Among the survey findings:
- Huge optimism for continued growth with 97% of respondents believing the shale exploration will continue and 91% of Ohio truckers believing shale will benefit their business.
- Ohio has different worries for the future of shale economy than the rest of the nation.
In Ohio, what truckers deem “overly burdensome regulations” -- primarily mandatory hours of service limitations on truck drivers -- are seen as the most significant barrier to capitalizing on shale opportunities. The recruitment and retention of qualified drivers and mechanics was a close second.
Nationally, the greatest barrier to capitalizing on shale opportunities in the trucking industry is the recruitment and retention of qualified drivers and mechanics. Close to half cited this as their primary business worry.
Hours of service (total shift time drivers may work before taking required rest periods) is a federal requirement of all commercial truck drivers.
So why did Ohio drivers cite hours of service, and regulation in general, as an impediment to future growth, Benesch asked.
The answer might be oil field exemptions, the authors of the study say. Limits on hours of service have been promulgated to keep tired (and, therefore, compromised) drivers from posing a danger on public roadways.
Often drivers who haul supplies to oil and gas drilling sites are required to wait long periods of time to unload or load. Such waits are unavoidable and therefore oil field drivers are exempt from the hours of service regulation. Several Ohio respondents reported they felt this practice was unfair.
While not specifically studied in the Benesch survey, the authors suggest the possibility that Ohio truckers balked at regulation more than their counterparts in other states because Ohioans are new to the shale energy industry. As they become more familiar, their views on such regulations might change.
The trucking industry has been an early beneficiary of the shale activity with 55% of national respondents reporting they have experienced some growth since 2009 because of shale. In Ohio, 27% of trucking companies report shale activity has driven grown since 2009.
2009 was selected as the target date because it was one year after yield estimates for the Bakken and Marcellus shale plays were made public and, therefore, roughly mark the beginning of development. The Haynesville and Eagle Ford plays were already in production by this year but the Utica shale play had yet to be identified.

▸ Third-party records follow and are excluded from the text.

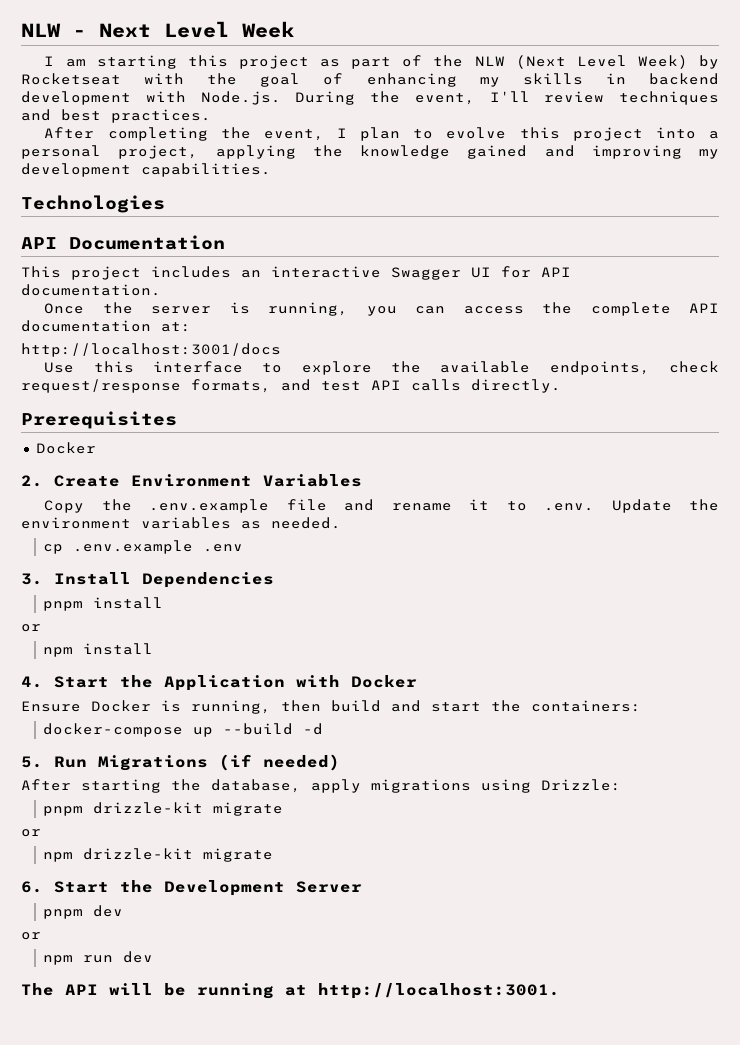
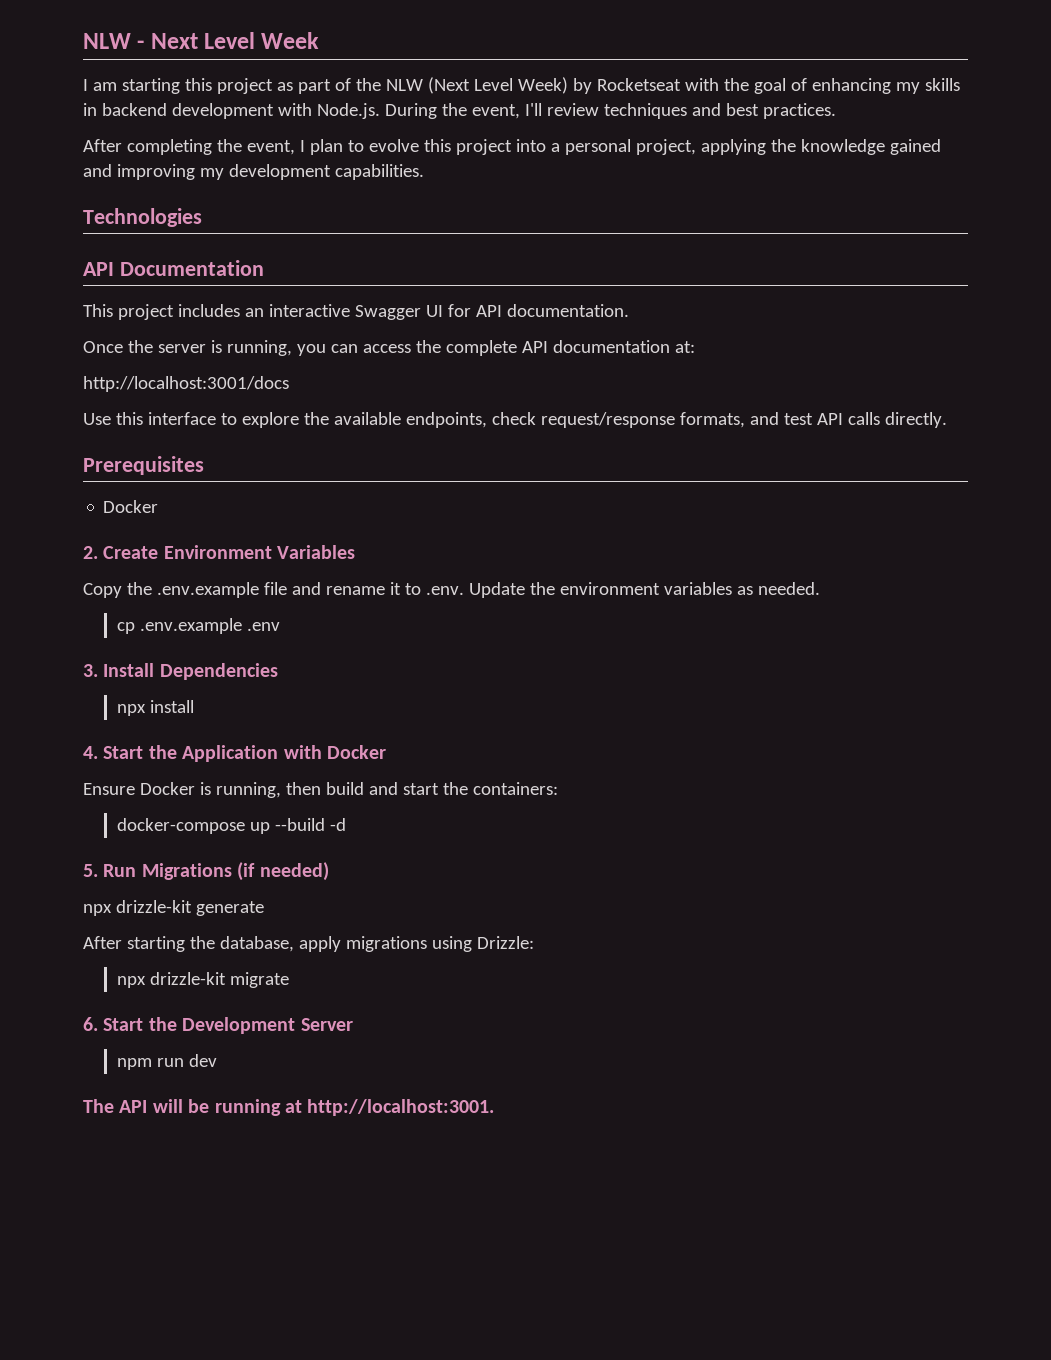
- pnpm install
- or
- npm install
+ npx install
+ npx drizzle-kit generate
- pnpm drizzle-kit migrate
- or
- npm drizzle-kit migrate
+ npx drizzle-kit migrate
- pnpm dev
- or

It’s a trend that is expected to continue as 95% of national respondents anticipate growth over the next five years and predict “especially robust activity” in tank trucking and bulk trucking, the survey found.
In Ohio, 92% expect business growth over the next five years. These companies anticipate opportunity in dry van trucking and specialized trucking.

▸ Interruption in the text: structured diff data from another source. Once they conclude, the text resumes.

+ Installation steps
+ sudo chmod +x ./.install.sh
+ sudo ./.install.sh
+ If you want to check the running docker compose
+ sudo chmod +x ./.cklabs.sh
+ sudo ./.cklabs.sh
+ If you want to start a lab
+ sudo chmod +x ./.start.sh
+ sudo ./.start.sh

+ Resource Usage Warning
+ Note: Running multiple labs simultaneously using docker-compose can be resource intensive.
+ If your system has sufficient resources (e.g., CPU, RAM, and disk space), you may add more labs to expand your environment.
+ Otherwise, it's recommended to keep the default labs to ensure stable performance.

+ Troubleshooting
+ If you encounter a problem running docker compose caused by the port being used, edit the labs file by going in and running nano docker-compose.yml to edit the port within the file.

Across the country, 97% anticipate growth in revenues over the next five years while 95% of Ohio companies anticipate the same.
Job growth in the trucking sector of the economy is “explosive,” Benesch said, with 45% of national respondents expect to increase their workforces between 5% and 15%. Another 11% said they plan to hire between 50% and 100% more employees
The survey was conducted via email last November and December with a cutoff date of Dec. 18. Benesch developed the questions in partnership with NTTC and OTA. All members of both associations were given the opportunity to participate in the survey.
Published by The Business Journal, Youngstown, Ohio.